Древность рассудила так, что при тщательном исследовании всех прочих великих полководцев в каждом обнаруживается некое особое свойство, прославляющее его имя: в этом же единственном человеке наличествует полная и ровная доблесть во всем, не оставляющая желать ничего лучшего ни в частной, ни в общественной жизни, ни в мире, ни на войне; будь то жизнь в славе и величии либо смерть: я не знаю никакой формы или судьбы человеческой, которую я столь сильно чтил бы и любил.

Правда, я считаю его упорную нищету, в том виде, в каком ее живописуют его лучшие друзья, несколько чрезмерно скрупулезной и щепетильной; и это единственная черта, хотя и возвышенная сама по себе и вполне достойная восхищения, которую я нахожу столь суровой, что не желал бы подражать ей в той мере, в какой она была присуща ему.

Одного Сципиона Эмилиана можно было бы положить на другую чашу весов, если приписать ему столь же доблестный и величественный конец и столь же глубокие и универсальные познания. О, какой ущерб нанесло мне время, лишив лицезрения двух благороднейших жизней, которые по всеобщему согласию всего мира — одна величайшего из греков, а другая из римлян — описывает Плутарх! Что за материал! Что за мастер!

Для человека, который не был святым, но, как говорится, джентльменом гражданских и заурядных нравов с умеренным честолюбием, самая богатая жизнь, известная мне и полная самых богатых и желанных сторон, — это, по моему мнению, жизнь Алкивиада.

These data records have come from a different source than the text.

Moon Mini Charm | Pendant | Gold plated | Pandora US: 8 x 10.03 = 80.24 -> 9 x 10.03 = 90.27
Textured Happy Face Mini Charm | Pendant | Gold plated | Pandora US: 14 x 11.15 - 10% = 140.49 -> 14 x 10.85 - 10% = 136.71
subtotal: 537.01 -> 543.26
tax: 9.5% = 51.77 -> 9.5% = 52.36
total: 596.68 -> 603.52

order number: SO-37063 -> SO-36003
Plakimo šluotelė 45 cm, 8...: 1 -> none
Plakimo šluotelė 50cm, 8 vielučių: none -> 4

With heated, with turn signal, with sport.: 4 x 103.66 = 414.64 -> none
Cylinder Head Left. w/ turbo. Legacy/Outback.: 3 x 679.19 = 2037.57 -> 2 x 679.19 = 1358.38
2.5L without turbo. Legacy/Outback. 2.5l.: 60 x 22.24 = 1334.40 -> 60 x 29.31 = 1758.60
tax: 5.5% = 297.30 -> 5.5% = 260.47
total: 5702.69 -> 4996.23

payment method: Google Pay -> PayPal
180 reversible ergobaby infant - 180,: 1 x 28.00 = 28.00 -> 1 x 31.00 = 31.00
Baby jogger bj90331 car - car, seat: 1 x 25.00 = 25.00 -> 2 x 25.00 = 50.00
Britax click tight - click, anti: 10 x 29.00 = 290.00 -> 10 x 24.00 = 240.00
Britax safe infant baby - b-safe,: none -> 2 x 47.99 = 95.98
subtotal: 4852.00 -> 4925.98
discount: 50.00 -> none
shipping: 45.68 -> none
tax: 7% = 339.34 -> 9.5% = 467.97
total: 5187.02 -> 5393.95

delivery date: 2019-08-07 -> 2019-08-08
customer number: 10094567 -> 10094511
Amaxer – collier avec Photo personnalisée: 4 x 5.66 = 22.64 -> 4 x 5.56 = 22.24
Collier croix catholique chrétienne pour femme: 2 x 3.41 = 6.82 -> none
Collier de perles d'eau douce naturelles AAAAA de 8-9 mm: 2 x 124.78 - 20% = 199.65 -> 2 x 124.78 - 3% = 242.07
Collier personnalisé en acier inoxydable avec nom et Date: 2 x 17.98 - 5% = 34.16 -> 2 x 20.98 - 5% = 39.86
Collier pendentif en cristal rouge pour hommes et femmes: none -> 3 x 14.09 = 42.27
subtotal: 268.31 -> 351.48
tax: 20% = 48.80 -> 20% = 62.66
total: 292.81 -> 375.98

Но что касается Эпаминонда, то я добавлю здесь в качестве примера чрезмерного благородства некоторые из его взглядов: он заявлял, что величайшим удовлетворением за всю свою жизнь считает ту радость, которую он доставил отцу и матери своей победой при Левктрах; в сем сказывается его великое почтение, ибо он предпочел их радость собственной, столь пышной и полной столь славного деяния. Он не считал дозволенным даже ради восстановления свободы своей отеческой земли убивать человека без веских причин; это делало его столь сдержанным в предприятии его соратника Пелопида по освобождению Фив. Он также придерживался мнения, что в бою людям следует избегать столкновения с другом, оказавшимся в стане неприятеля, и щадить его. А его человечность даже по отношению к самим врагам сделала его подозрительным для беотийцев; за то, что после того, как он чудом принудил лакедемонян открыть ему проход, который они взялись защищать при входе на Пелопоннес близ Коринфа, он ограничился лишь тем, что прорвался сквозь них, не преследуя их до конца, — за это у него отобрали звание полководца, вполне справедливо ввиду таковых обстоятельств, к стыду самих беотийцев, которым по необходимости пришлось впоследствии вновь призвать его на командный пост и тем самым показать, сколь сильно от него зависят их безопасность и честь; победа же, словно тень, следовала за ним повсюду, куда бы он ни направлялся; и поистине процветание его родины, исходившее от него, умерло вместе с ним.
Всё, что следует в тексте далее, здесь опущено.